TASK DESCRIPTION
A precise reproduction of every record below is needed, minus the pictures.

Web page edit records
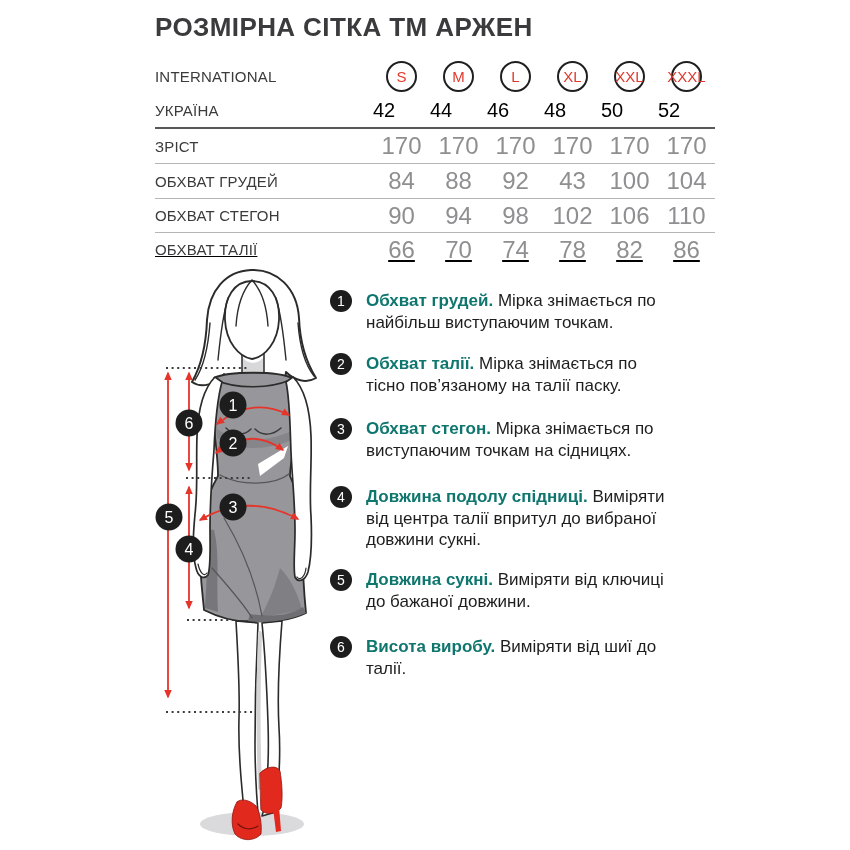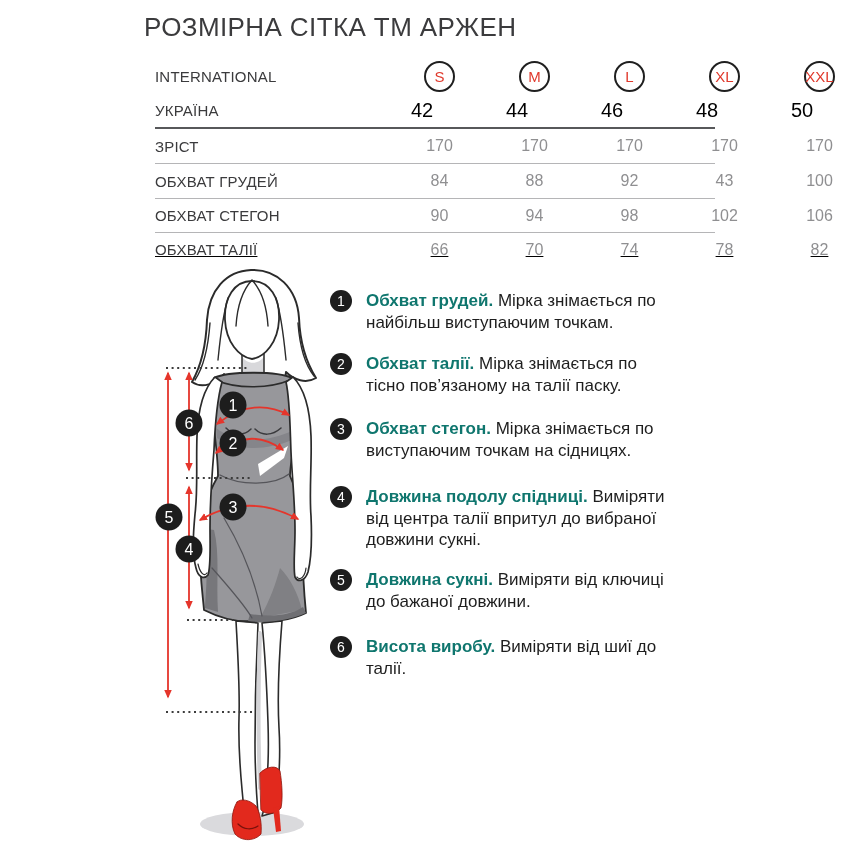--- a/index.html
+++ b/index.html
@@ -9,8 +9,8 @@
   }
   
   .title{
-    position:absolute;left:144px;top:12px;margin:0;
-    font-size:26px;font-weight:400;letter-spacing:.4px;color:#3b3b3d;
+    position:absolute;left:155px;top:12px;margin:0;
+    font-size:26px;font-weight:700;letter-spacing:.4px;color:#3b3b3d;
     white-space:nowrap;
   }
   

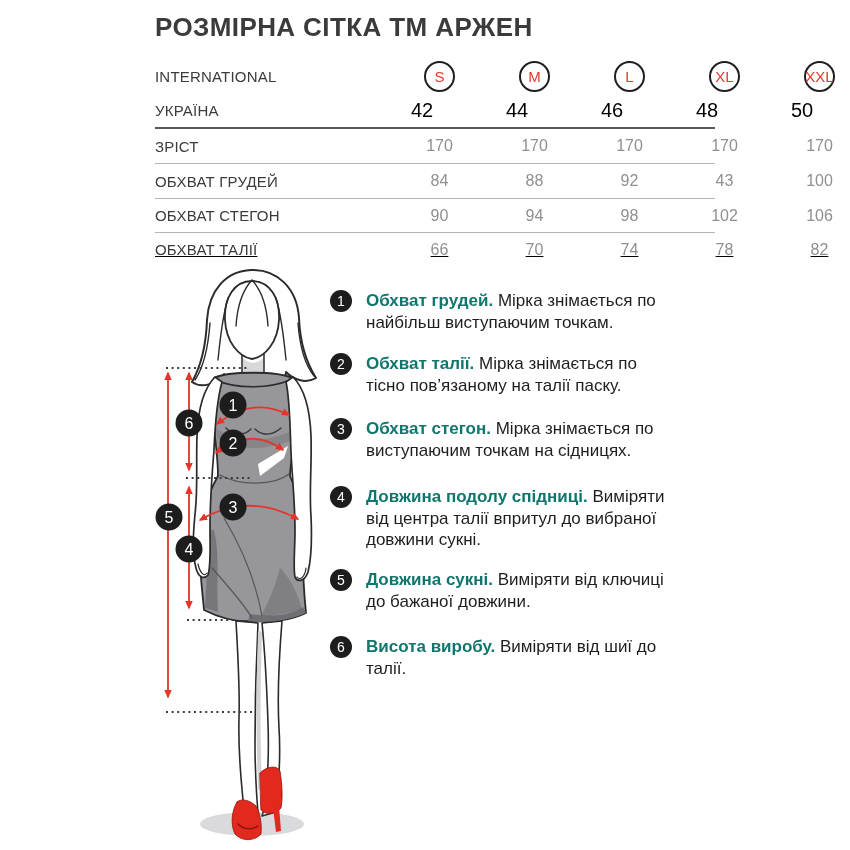--- a/index.html
+++ b/index.html
@@ -15,7 +15,7 @@
   }
   
   .size-table{position:absolute;left:155px;top:58px;width:560px;}
-  .t-row{display:grid;grid-template-columns:218px repeat(6,57px);align-items:center;gap:38px;}
+  .t-row{display:grid;grid-template-columns:218px repeat(6,57px);align-items:center;}
   .r-int{height:36px;}
   .r-ua{height:33px;border-bottom:2px solid #57585a;}
   .r-m1{height:34px;border-bottom:1px solid #b5b5b7;}

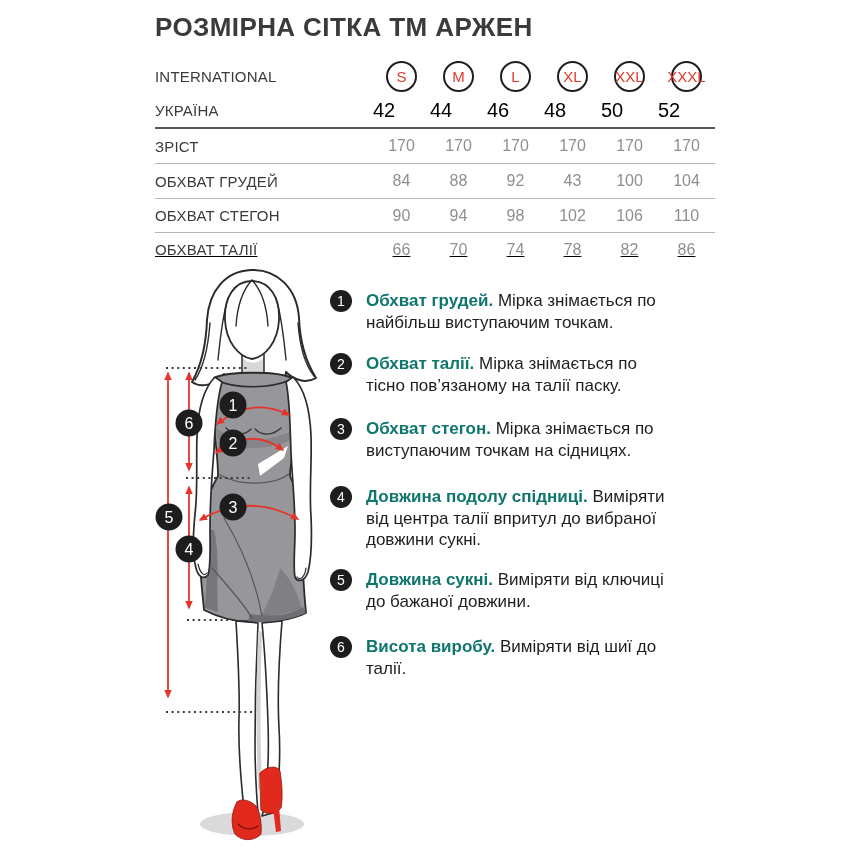--- a/index.html
+++ b/index.html
@@ -23,7 +23,7 @@
   .r-m3{height:33px;border-bottom:1px solid #b5b5b7;}
   .r-m4{height:33px;text-decoration:underline;}
   .t-label{font-size:15px;color:#3b3b3d;letter-spacing:.2px;}
-  .t-val{text-align:center;font-size:16px;color:#8f8f91;}
+  .t-val{text-align:center;font-size:24px;color:#8f8f91;}
   .t-ua{text-align:left;font-size:20px;color:#000000;}
   .ccell{display:flex;justify-content:center;}
   .scircle{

YOUR RESPONSE
--- a/index.html
+++ b/index.html
@@ -9,8 +9,8 @@
   }
   
   .title{
-    position:absolute;left:144px;top:12px;margin:0;
-    font-size:26px;font-weight:400;letter-spacing:.4px;color:#3b3b3d;
+    position:absolute;left:155px;top:12px;margin:0;
+    font-size:26px;font-weight:700;letter-spacing:.4px;color:#3b3b3d;
     white-space:nowrap;
   }
   

--- a/index.html
+++ b/index.html
@@ -15,7 +15,7 @@
   }
   
   .size-table{position:absolute;left:155px;top:58px;width:560px;}
-  .t-row{display:grid;grid-template-columns:218px repeat(6,57px);align-items:center;gap:38px;}
+  .t-row{display:grid;grid-template-columns:218px repeat(6,57px);align-items:center;}
   .r-int{height:36px;}
   .r-ua{height:33px;border-bottom:2px solid #57585a;}
   .r-m1{height:34px;border-bottom:1px solid #b5b5b7;}

--- a/index.html
+++ b/index.html
@@ -23,7 +23,7 @@
   .r-m3{height:33px;border-bottom:1px solid #b5b5b7;}
   .r-m4{height:33px;text-decoration:underline;}
   .t-label{font-size:15px;color:#3b3b3d;letter-spacing:.2px;}
-  .t-val{text-align:center;font-size:16px;color:#8f8f91;}
+  .t-val{text-align:center;font-size:24px;color:#8f8f91;}
   .t-ua{text-align:left;font-size:20px;color:#000000;}
   .ccell{display:flex;justify-content:center;}
   .scircle{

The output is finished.